Technical adjustments have also been applied with regards to SEMS for malignant gastric outlet obstruction. However, this has not led to a significant reduction of SEMS-related adverse events. Nevertheless, this thesis demonstrates good clinical efficacy and an acceptable safety profile of a new uncovered duodenal SEMS within a large study population. Prospective registration and publication of the application of new devices is recommended. This may reveal potential technical shortcomings at an early stage as was seen in a clinical evaluation of a new partially covered duodenal SEMS. In multiple patients broken struts were encountered, which prompted for discontinuation of the trial. Although duodenal SEMS covering seems to prevent ingrowth, the benefit of anti-migration features remains to be established.

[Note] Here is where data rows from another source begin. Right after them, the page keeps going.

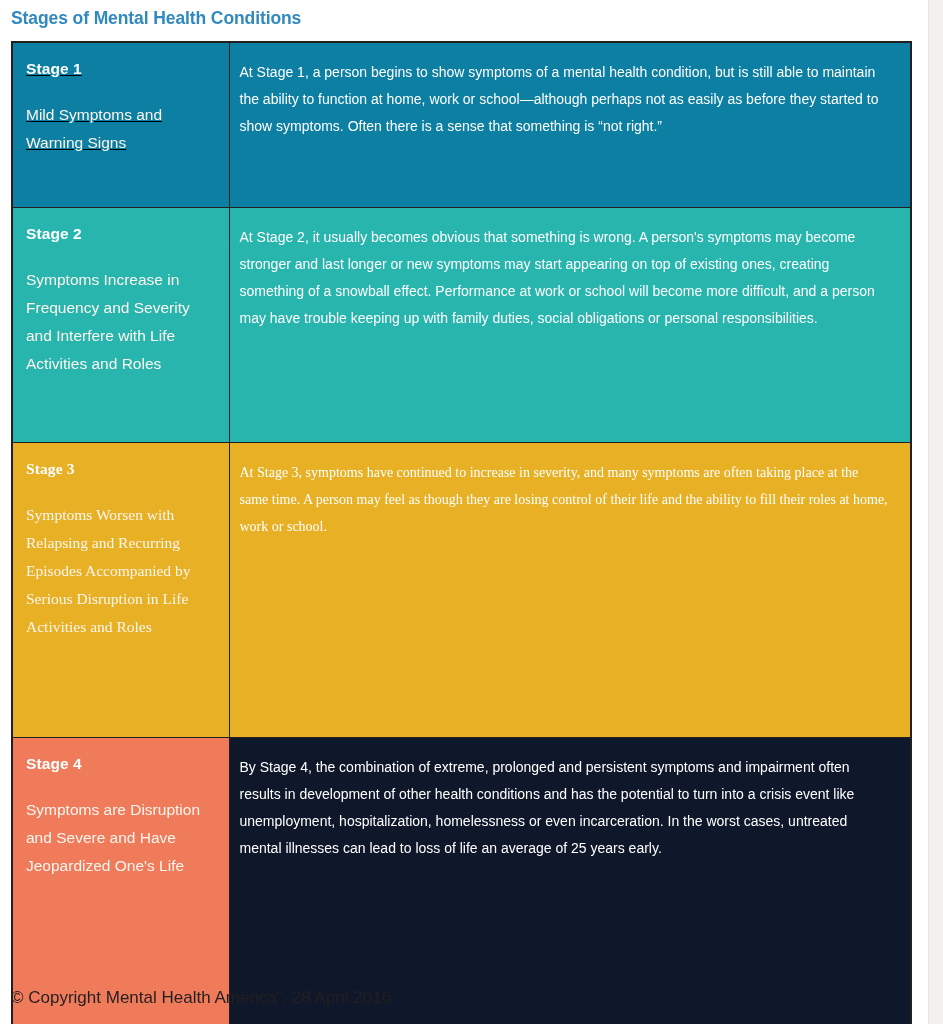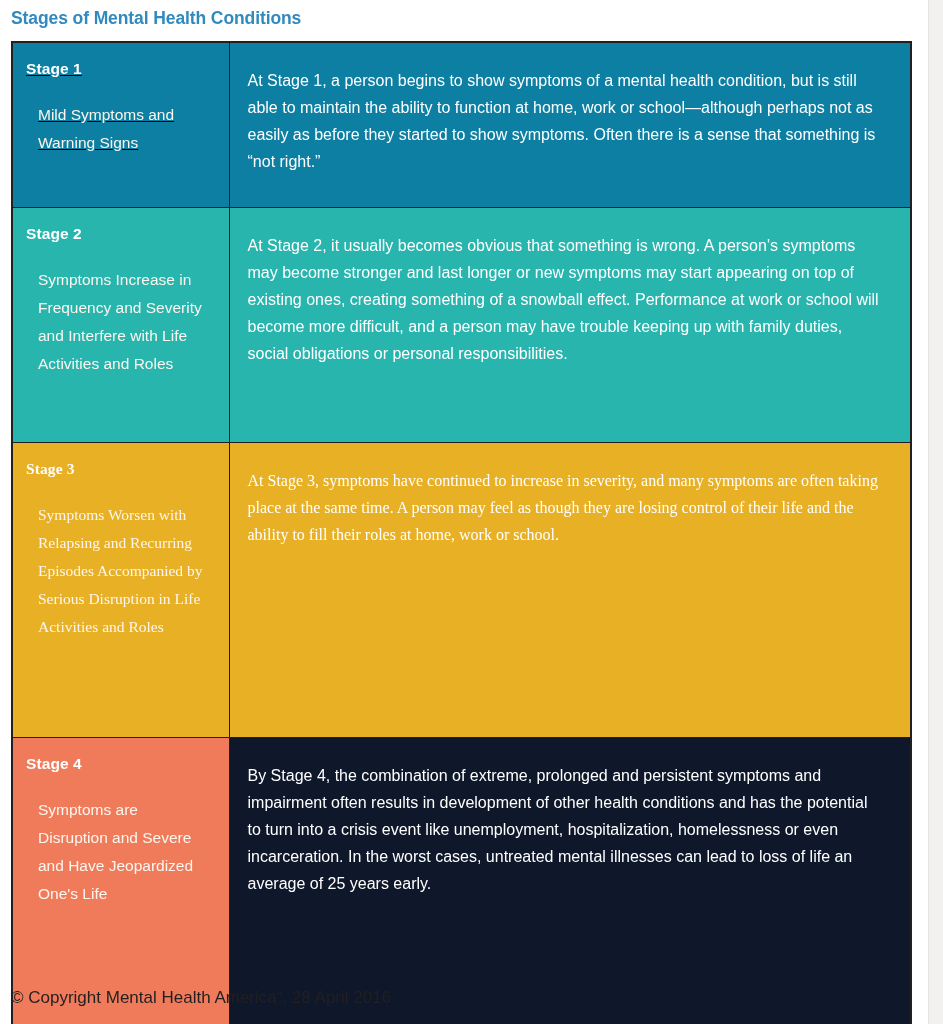--- a/index.html
+++ b/index.html
@@ -81,28 +81,28 @@
     line-height: 20px;
     margin: 0 0 22px 0;
     letter-spacing: 0.1px;
   }
 
   .stage-sub {
     font-size: 15.5px;
     font-weight: normal;
     color: #fdf6ee;
     line-height: 28px;
-    margin: 12px;
+    margin: 0;
   }
 
   .stage-desc {
-    font-size: 16px;
+    font-size: 14px;
     color: #ffffff;
     line-height: 27px;
-    margin: 8px;
+    margin: 0;
   }
 
   
   .row-stage1 td { background: #0c7fa2; }
   .row-stage2 td { background: #27b5ae; }
   .row-stage3 td { background: #e8b025; }
   .row-stage4 td { background: #ef7b5b; }
 
   .row-stage1 { height: 165px; }
   .row-stage2 { height: 235px; }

Technology in the field of SEMS therapy is continuously evolving. Future innovations to suppress tumor or tissue growth include drug-eluting stents and stents with the ability to release photothermal energy [48, 49]. These more advanced developments are to be encouraged. However, our knowledge of the mechanistic behaviour of metal stents in relation to anatomy and clinical outcome is still not fully evolved and deserves continued investigation. Ideally, the effect of a single modification to a particular stent design should be established in preclinical testing before introduction in humans. The lack of access to representative animal or in vivo models is however challenging. Controlled trials on distinct SEMSs, preferably in a randomized fashion, should therefore be promoted. It is evident that combining efforts through multicenter collaborations is crucial in order to include a sufficient number of patients to provide strong scientifically sound recommendations. In addition, a more accurate assessment of the risk profile based on patient-related characteristics is needed. This should ultimately lead to individually based SEMS therapy to ensure an optimal clinical outcome.